Tue Oct 16 16:53:55 CEST 2012

On Tue, 16 Oct 2012 16:38:02 +0200
Daniel Vetter <daniel at ffwll.ch> wrote:

> On Tue, Oct 16, 2012 at 3:53 PM, Jesse Barnes <jbarnes at virtuousgeek.org> wrote:
> > Any thoughts?  Would collecting the above info in Mesa be pretty easy?
> > I think we already collect FPS info if certain debug flags are set, and
> > frame time seems like a pretty trivial calculation based on some
> > timestamping in a couple of places...
> 
> How does this work with 2 and more clients rendering to the gpu, each
> pretty much oblivious to what the others are doing (i.e. your
> composited desktop case)? And if that works, how does it figure out
> that the 25 fps video client indeed doesn't want to draw more than
> that on a 50 fps screen (which is presumably the frame target)? Note

How does what figure it out?  A client that wants to draw at 25fps
would use 25fps as its target framerate, not 50.  And it wouldn't
request more GPU frequency unless it wasn't hitting that target.  But
the media stack isn't something I've considered much.  I think we can
use the same approach there in general, but things get a little trickier
with encoding and transcoding, since you don't necessarily want to run
flat out all the time, but you also don't have an FPS target unless
you're doing realtime transcode for camera->display or something.

> that the 25 fps case is very tricky, since a lot of workloads with too
> little parrallelism between the gpu and cpu and hence lots of idle
> time on both run fastest if you lock both gpu and cpu to the max. And
> since 2d flips a lot between hw/sw rendering, your mostly idle desktop
> is a prime example of this.

We need the GPU to go as fast as the most demanding client requires, or
in the case of multiple competing clients, as fast as is needed to
drive them all at their target framerate.  The GL stack should take
care of making requests to make this happen based on what I outlined.

> Also, I totally don't see how that differs from what the hw does, safe
> that we don't know the exact algo the hw implements: Instead of the hw
> generating up/down request userspace does the same. And the pin to max
> is already implemented in sysfs now. The other issue is that userspace
> individually lacks the global overview.

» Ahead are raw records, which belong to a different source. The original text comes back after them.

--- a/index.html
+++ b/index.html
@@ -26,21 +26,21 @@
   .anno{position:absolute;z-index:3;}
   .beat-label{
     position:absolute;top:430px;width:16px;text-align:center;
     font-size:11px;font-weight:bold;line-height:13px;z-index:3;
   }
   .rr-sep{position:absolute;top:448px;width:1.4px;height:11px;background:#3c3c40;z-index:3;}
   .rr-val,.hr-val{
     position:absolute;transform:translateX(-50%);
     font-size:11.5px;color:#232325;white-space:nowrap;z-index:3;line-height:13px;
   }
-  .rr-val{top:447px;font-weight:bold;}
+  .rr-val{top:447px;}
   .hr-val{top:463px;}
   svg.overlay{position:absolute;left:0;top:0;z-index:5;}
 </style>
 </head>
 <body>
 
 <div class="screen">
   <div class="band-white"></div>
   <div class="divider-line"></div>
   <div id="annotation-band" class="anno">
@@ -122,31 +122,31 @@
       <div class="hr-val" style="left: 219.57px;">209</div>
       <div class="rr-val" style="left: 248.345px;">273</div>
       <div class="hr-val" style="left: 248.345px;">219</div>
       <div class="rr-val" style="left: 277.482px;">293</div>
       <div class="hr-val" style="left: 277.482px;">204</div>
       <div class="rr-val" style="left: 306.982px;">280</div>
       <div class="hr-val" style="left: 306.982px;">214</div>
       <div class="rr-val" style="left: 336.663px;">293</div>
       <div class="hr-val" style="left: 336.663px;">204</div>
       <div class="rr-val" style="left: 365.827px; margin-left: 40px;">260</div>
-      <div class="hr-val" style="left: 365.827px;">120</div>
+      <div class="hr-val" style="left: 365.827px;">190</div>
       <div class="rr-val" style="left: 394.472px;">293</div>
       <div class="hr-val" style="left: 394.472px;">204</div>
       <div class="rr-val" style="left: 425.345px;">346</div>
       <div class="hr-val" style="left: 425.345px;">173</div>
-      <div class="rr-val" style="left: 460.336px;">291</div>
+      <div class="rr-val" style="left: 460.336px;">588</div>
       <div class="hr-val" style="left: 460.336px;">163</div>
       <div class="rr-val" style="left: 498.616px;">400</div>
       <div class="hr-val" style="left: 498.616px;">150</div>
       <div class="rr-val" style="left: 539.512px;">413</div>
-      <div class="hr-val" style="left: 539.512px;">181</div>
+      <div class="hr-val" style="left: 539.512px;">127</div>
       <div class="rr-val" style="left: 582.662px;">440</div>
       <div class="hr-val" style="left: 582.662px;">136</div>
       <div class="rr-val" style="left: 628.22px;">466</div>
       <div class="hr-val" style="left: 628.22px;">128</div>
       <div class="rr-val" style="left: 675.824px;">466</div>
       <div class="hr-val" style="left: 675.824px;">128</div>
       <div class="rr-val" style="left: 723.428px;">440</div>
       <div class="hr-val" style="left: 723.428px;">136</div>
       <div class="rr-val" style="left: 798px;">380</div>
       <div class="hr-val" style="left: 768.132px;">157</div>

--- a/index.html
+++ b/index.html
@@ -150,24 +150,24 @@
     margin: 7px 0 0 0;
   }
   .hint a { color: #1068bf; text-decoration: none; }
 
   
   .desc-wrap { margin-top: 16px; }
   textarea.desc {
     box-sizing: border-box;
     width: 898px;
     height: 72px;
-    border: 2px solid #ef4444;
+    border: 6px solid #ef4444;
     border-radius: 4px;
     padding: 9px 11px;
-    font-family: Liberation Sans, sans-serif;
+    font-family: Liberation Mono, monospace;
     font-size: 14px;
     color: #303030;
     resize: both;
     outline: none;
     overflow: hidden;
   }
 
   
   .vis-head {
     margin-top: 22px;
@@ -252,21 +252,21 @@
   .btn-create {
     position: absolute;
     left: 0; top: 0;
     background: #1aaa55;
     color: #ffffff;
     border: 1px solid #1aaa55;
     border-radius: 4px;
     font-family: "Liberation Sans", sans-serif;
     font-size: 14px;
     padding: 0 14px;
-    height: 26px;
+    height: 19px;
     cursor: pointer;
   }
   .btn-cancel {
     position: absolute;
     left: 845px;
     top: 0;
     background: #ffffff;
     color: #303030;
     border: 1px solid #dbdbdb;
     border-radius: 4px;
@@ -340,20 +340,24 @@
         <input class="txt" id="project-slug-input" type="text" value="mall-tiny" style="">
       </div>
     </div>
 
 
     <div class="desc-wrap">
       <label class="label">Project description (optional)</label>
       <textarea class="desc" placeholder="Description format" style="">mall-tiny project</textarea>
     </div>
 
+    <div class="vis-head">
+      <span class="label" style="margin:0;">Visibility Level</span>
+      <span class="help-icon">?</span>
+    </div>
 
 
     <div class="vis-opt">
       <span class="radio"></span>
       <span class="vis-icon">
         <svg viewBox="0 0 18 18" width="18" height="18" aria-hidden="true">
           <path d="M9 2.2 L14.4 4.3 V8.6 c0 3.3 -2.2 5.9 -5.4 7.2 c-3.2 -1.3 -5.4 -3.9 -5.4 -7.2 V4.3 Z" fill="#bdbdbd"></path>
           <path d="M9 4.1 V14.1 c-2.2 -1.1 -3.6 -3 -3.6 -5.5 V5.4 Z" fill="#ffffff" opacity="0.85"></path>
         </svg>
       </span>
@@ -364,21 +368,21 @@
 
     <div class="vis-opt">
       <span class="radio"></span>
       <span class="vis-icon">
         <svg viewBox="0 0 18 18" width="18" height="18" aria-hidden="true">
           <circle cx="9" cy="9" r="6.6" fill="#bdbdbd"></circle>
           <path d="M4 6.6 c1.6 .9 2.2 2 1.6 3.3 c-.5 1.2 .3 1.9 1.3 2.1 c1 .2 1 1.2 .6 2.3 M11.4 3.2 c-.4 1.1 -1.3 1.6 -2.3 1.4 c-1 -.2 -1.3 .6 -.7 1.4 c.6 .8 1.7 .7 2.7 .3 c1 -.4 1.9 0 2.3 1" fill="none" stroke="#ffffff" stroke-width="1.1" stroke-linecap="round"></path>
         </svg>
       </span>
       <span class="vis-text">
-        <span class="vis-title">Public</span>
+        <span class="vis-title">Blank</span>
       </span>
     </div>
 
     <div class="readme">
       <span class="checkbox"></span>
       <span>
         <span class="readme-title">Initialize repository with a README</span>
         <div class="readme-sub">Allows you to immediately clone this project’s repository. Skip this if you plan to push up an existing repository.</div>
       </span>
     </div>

Only the kernel has the global view.  But each client will know if it's
hitting its target or not, and can request more frequency if not (which
could be due to its own demands or that other stuff is taking some GPU
too).

The big difference between this and the hw mechanism is that here we're
basing our frequency requests on what we actually need (the target
framerate).  The hw currently has no idea about this, and can't really,
unless we tell it.  So for example the current stuff will increase the
GPU frequency beyond nominal when an app runs, even if it's hitting its
target framerate, which is less efficient than just leaving the freq at
nominal, which is what this would do.

Jesse